D. A. Goldstein, C. B. D'Andrea, J. A. Fischer, R. J. Foley, R. R. Gupta, R. Kessler, A. G. Kim, R. C. Nichol, P. E. Nugent, A. Papadopoulos, M. Sako, M. Smith, M. Sullivan, R. C. Thomas, W. Wester, R. C. Wolf, F. B. Abdalla, M. Banerji, A. Benoit-Lévy, E. BertinD. Brooks, A. Carnero Rosell, F. J. Castander, L. N.Da Costa, R. Covarrubias, D. L. Depoy, S. Desai, H. T. Diehl, P. Doel, T. F. Eifler, A. Fausti Neto, D. A. Finley, B. Flaugher, P. Fosalba, J. Frieman, D. Gerdes, D. Gruen, R. A. Gruendl, D. James, K. Kuehn, N. Kuropatkin, O. Lahav, T. S. Li, M. A.G. Maia, M. Makler, M. March, J. L. Marshall, P. Martini, K. W. Merritt, R. Miquel, B. Nord, R. Ogando, A. A. Plazas, A. K. Romer, A. Roodman, E. Sanchez, V. Scarpine, M. Schubnell, I. Sevilla-Noarbe, R. C. Smith, M. Soares-Santos, F. Sobreira, E. Suchyta, M. E.C. Swanson, G. Tarle, J. Thaler, A. R. Walker

Research output: Contribution to journalArticle

63 Scopus citations

Abstract

We describe an algorithm for identifying point-source transients and moving objects on reference-subtracted optical images containing artifacts of processing and instrumentation. The algorithm makes use of the supervised machine learning technique known as Random Forest.
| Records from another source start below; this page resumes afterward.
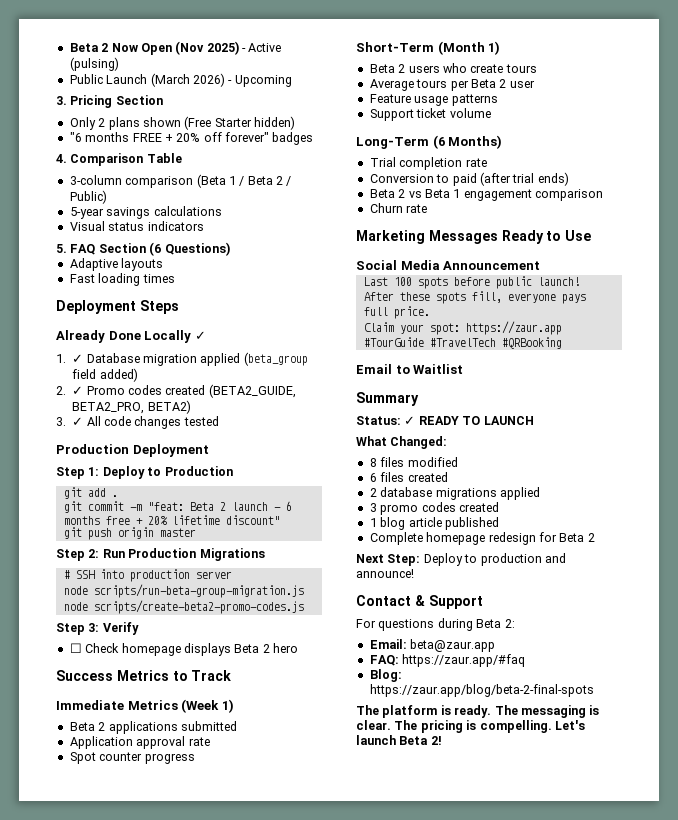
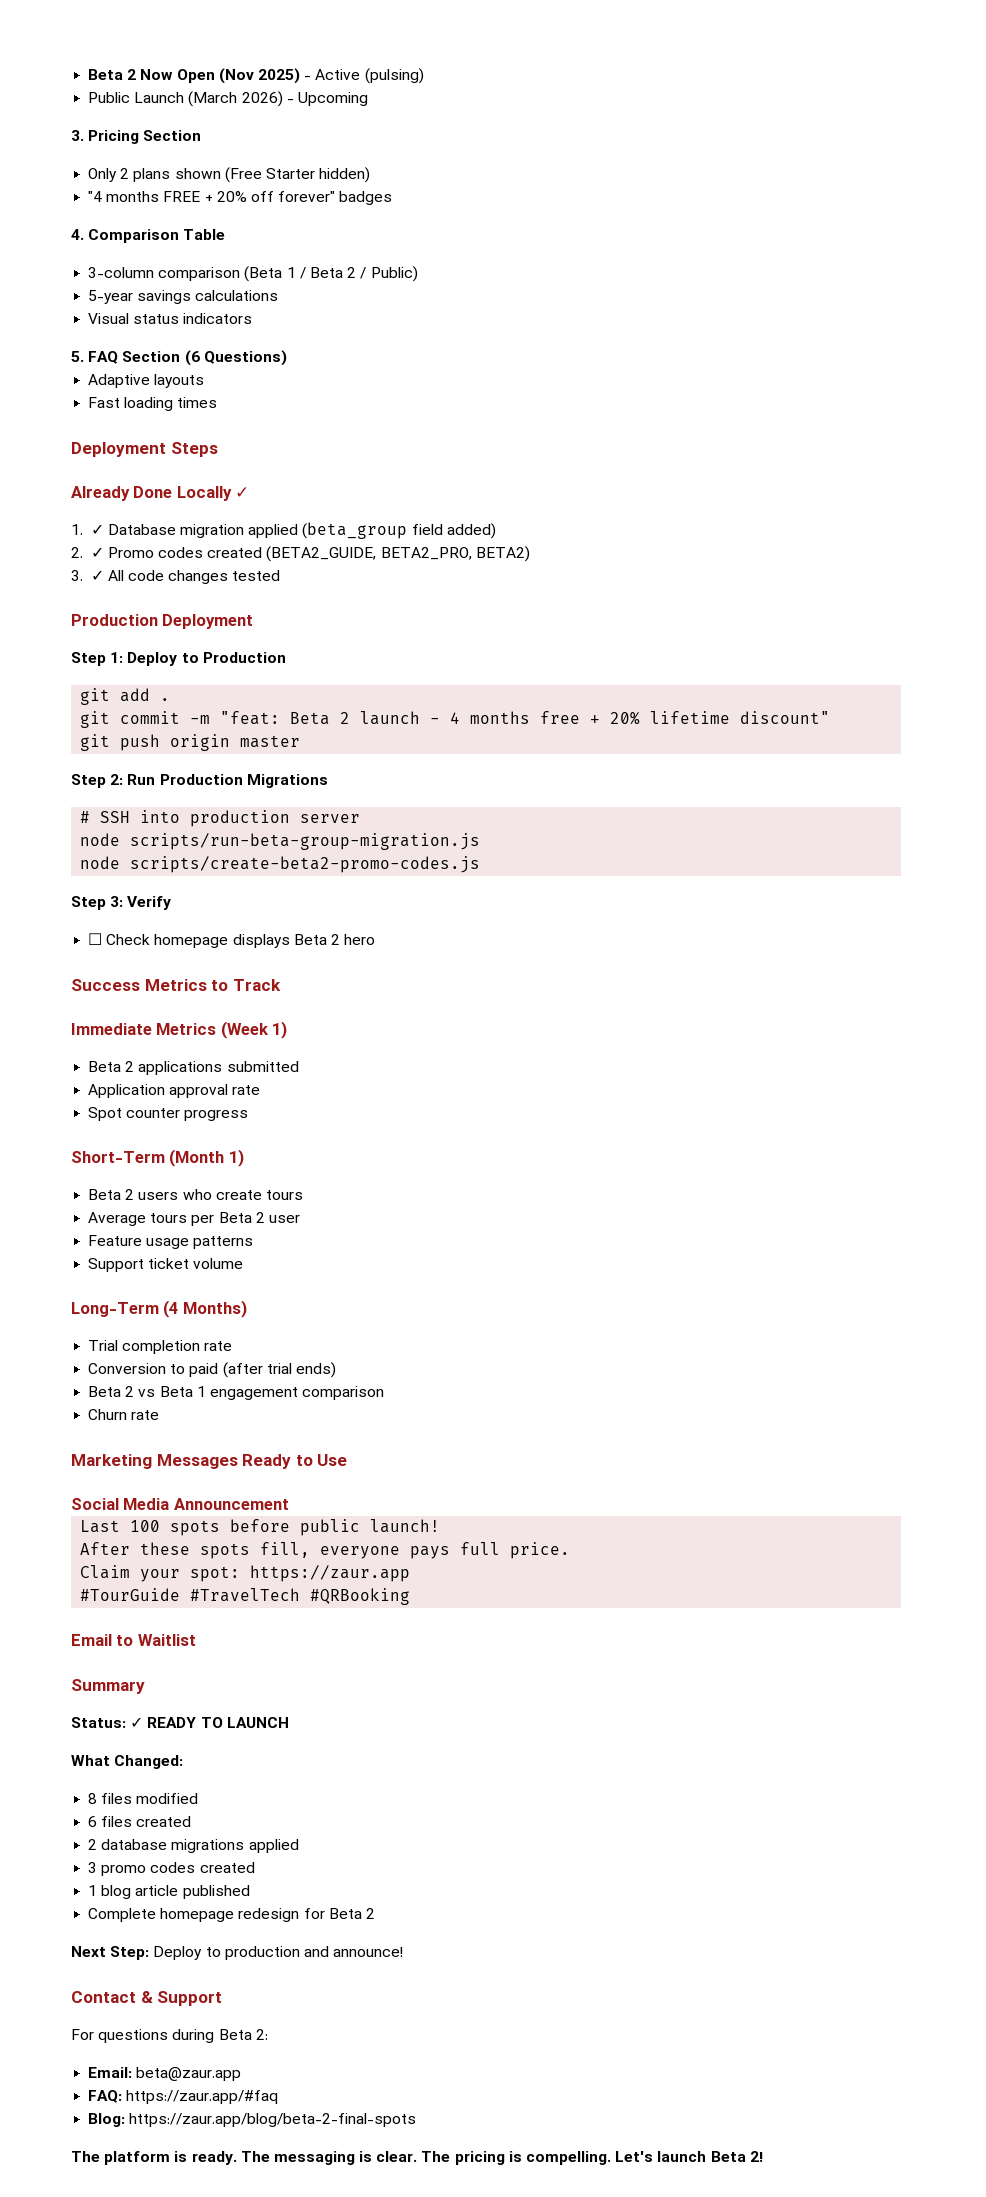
- "6 months FREE + 20% off forever" badges
+ "4 months FREE + 20% off forever" badges
- git commit -m "feat: Beta 2 launch - 6 months free + 20% lifetime discount"
+ git commit -m "feat: Beta 2 launch - 4 months free + 20% lifetime discount"
- Long-Term (6 Months)
+ Long-Term (4 Months)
We present results from its use in the Dark Energy Survey Supernova program (DES-SN), where it was trained using a sample of 898,963 signal and background events generated by the transient detection pipeline. After reprocessing the data collected during the first DES-SN observing season (2013 September through 2014 February) using the algorithm, the number of transient candidates eligible for human scanning decreased by a factor of 13.4, while only 1.0% of the artificial Type Ia supernovae (SNe) injected into search images to monitor survey efficiency were lost, most of which were very faint events. Here we characterize the algorithm's performance in detail, and we discuss how it can inform pipeline design decisions for future time-domain imaging surveys, such as the Large Synoptic Survey Telescope and the Zwicky Transient Facility. An implementation of the algorithm and the training data used in this paper are available at http://portal.nserc.gov/project/dessn/autoscan.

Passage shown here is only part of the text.